By Giorgi Kvelashvili
On March 13, 2010, the Georgian television channel Imedi TV aired a mock news broadcast pretending to report on a new Russian invasion of Georgia sometime this June. Although the bogus newscast was preceded by a disclaimer that it was fake, it nonetheless created a lifelike feeling among Georgians and made headlines in Georgian, Russian and Western media. A decision by producers not to make an announcement regarding the report’s phoniness in the form of running crawl gave the broadcast its “real time” sense.
Before presenting our own conclusions on the purpose of the mock TV broadcast, it is important to first look at the sequence of events of the staged invasion as it occurred in the TV producers’ own imaginations:
1. The elections are held (Georgia is indeed in the run-up to the local elections scheduled for May); the pro-Russian opposition loses and stages rallies to contend the election results.
2. A group believed by the opposition to represent the government, but seen by the authorities as Russian spies, opens fire on the demonstrators; several people are killed and many more wounded.
3. Outraged, the opposition appeals to the international community to intervene and help in getting rid of “Saakashvili’s tyranny”.

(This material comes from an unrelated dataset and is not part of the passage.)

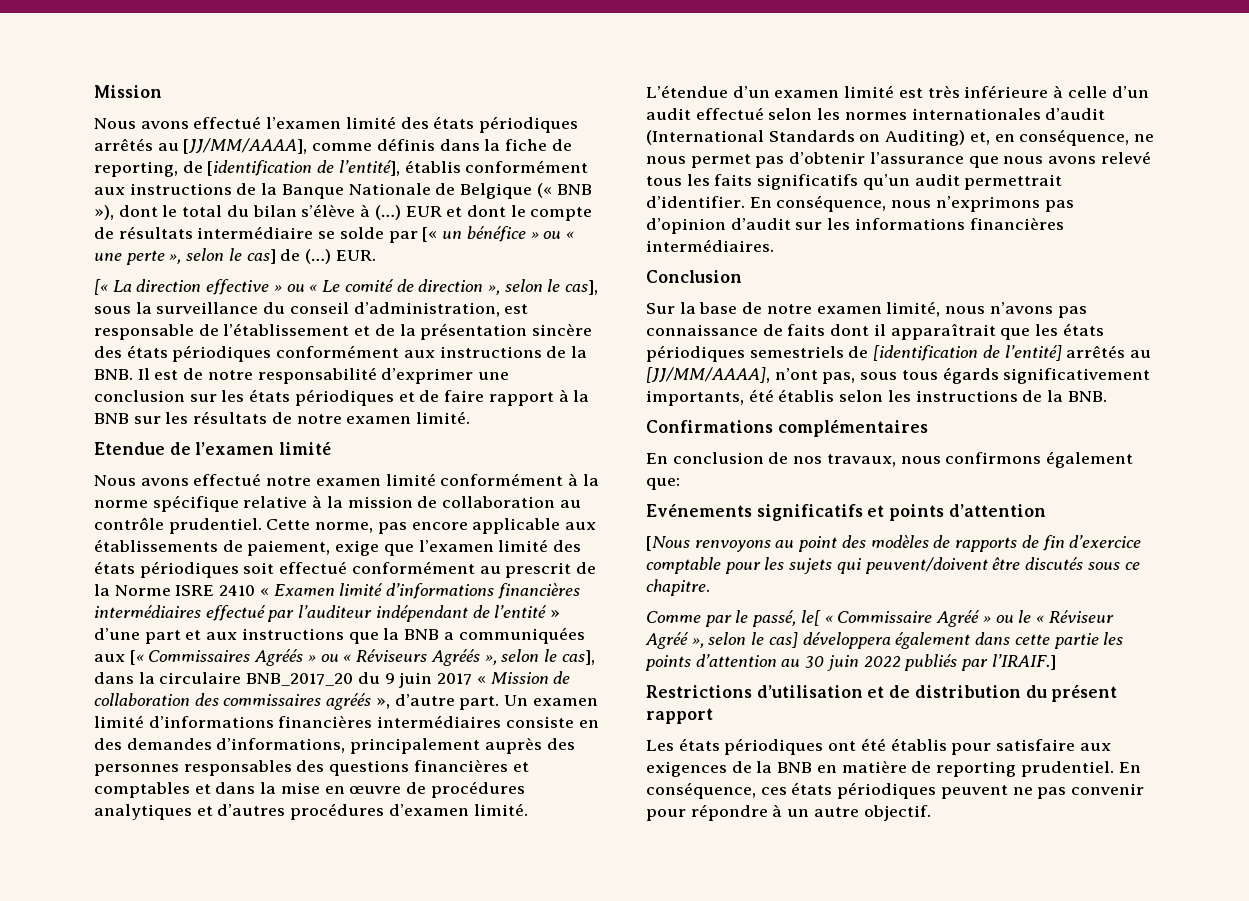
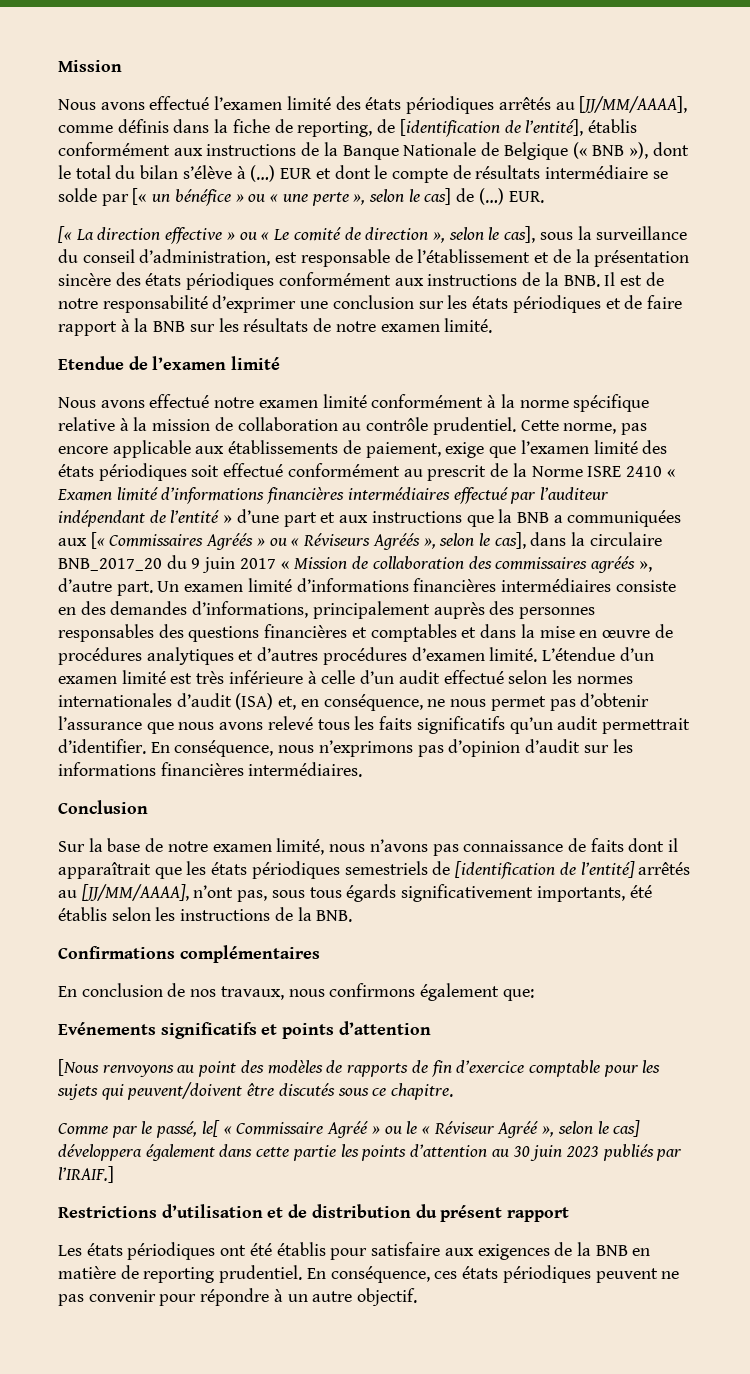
- L’étendue d’un examen limité est très inférieure à celle d’un audit effectué selon les normes internationales d’audit (International Standards on Auditing) et, en conséquence, ne nous permet pas d’obtenir l’assurance que nous avons relevé tous les faits significatifs qu’un audit permettrait d’identifier.
+ L’étendue d’un examen limité est très inférieure à celle d’un audit effectué selon les normes internationales d’audit (ISA) et, en conséquence, ne nous permet pas d’obtenir l’assurance que nous avons relevé tous les faits significatifs qu’un audit permettrait d’identifier.
- Comme par le passé, le[ « Commissaire Agréé » ou le « Réviseur Agréé », selon le cas] développera également dans cette partie les points d’attention au 30 juin 2022 publiés par l’IRAIF.]
+ Comme par le passé, le[ « Commissaire Agréé » ou le « Réviseur Agréé », selon le cas] développera également dans cette partie les points d’attention au 30 juin 2023 publiés par l’IRAIF.]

4. The leader of the Russian proxy regime in Tskhinvali (a.k.a South Ossetia) Eduard Kokoity is attacked in an ambush; the Kremlin claims it has evidence that Georgian security forces were implicated in the attack.
5. Pro-Russian Georgian oppositionists arrive in Tskhinvali and accuse President Saakashvili of being behind the terrorist attack.
6. Russia mobilizes its military forces in the occupied Georgian territories as well as the North Caucasus
7. In response, Georgia mobilizes its military in the proximity of Tskhinvali and later announces full mobilization to defend the capital, Tbilisi.
8. Georgia’s pro-Russian opposition announces the creation of the “people’s government” and calls the Saakashvili regime illegal and anti-constitutional.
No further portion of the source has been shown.